■ The problem: What follows is a set of records. Retype them exactly, leaving out the pictures.

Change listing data
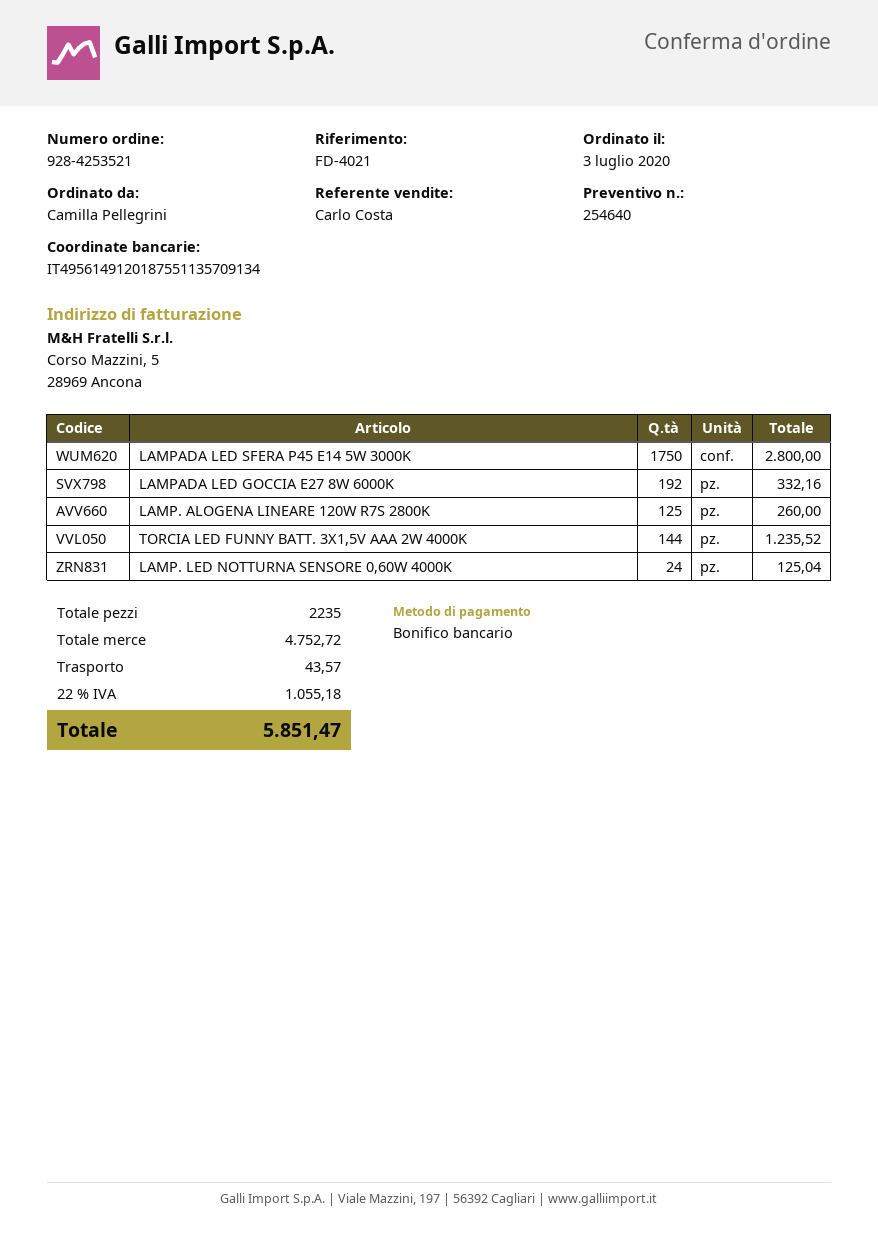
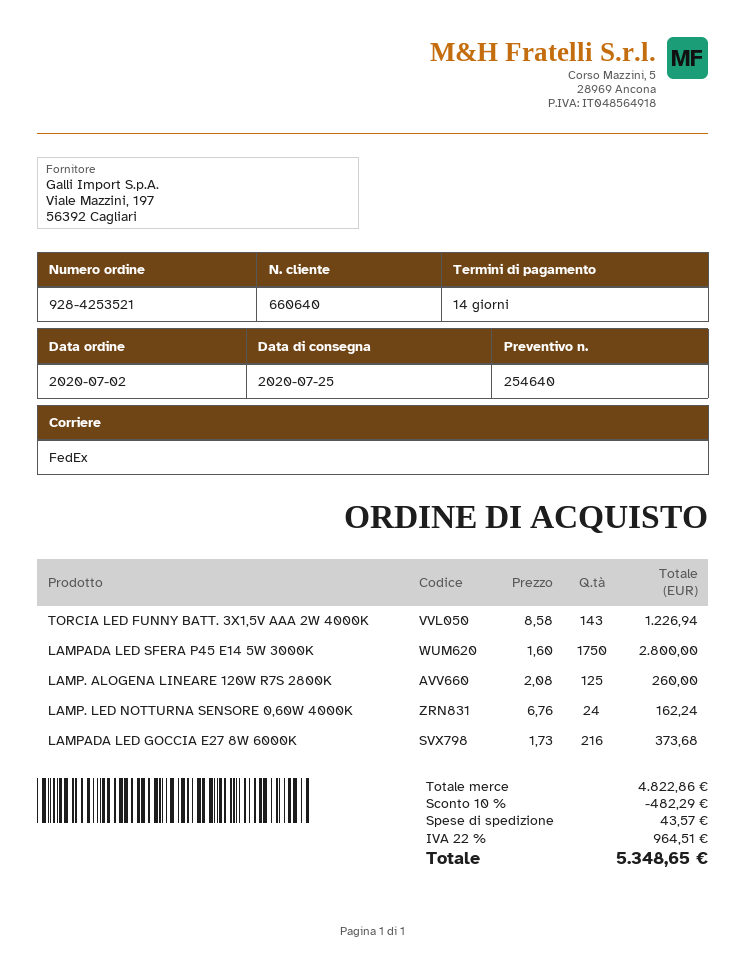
order date: 2020-07-03 -> 2020-07-02
LAMPADA LED GOCCIA E27 8W 6000K: 192 for 332.16 -> 216 for 373.68
TORCIA LED FUNNY BATT. 3X1,5V AAA 2W 4000K: 144 for 1235.52 -> 143 for 1226.94
LAMP. LED NOTTURNA SENSORE 0,60W 4000K: 24 for 125.04 -> 24 for 162.24
subtotal: 4752.72 -> 4822.86
discount: none -> 10% = 482.29
tax: 22% = 1055.18 -> 22% = 964.51
total: 5851.47 -> 5348.65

■ Output for this exercise:
order date: 2020-07-03 -> 2020-07-02
LAMPADA LED GOCCIA E27 8W 6000K: 192 for 332.16 -> 216 for 373.68
TORCIA LED FUNNY BATT. 3X1,5V AAA 2W 4000K: 144 for 1235.52 -> 143 for 1226.94
LAMP. LED NOTTURNA SENSORE 0,60W 4000K: 24 for 125.04 -> 24 for 162.24
subtotal: 4752.72 -> 4822.86
discount: none -> 10% = 482.29
tax: 22% = 1055.18 -> 22% = 964.51
total: 5851.47 -> 5348.65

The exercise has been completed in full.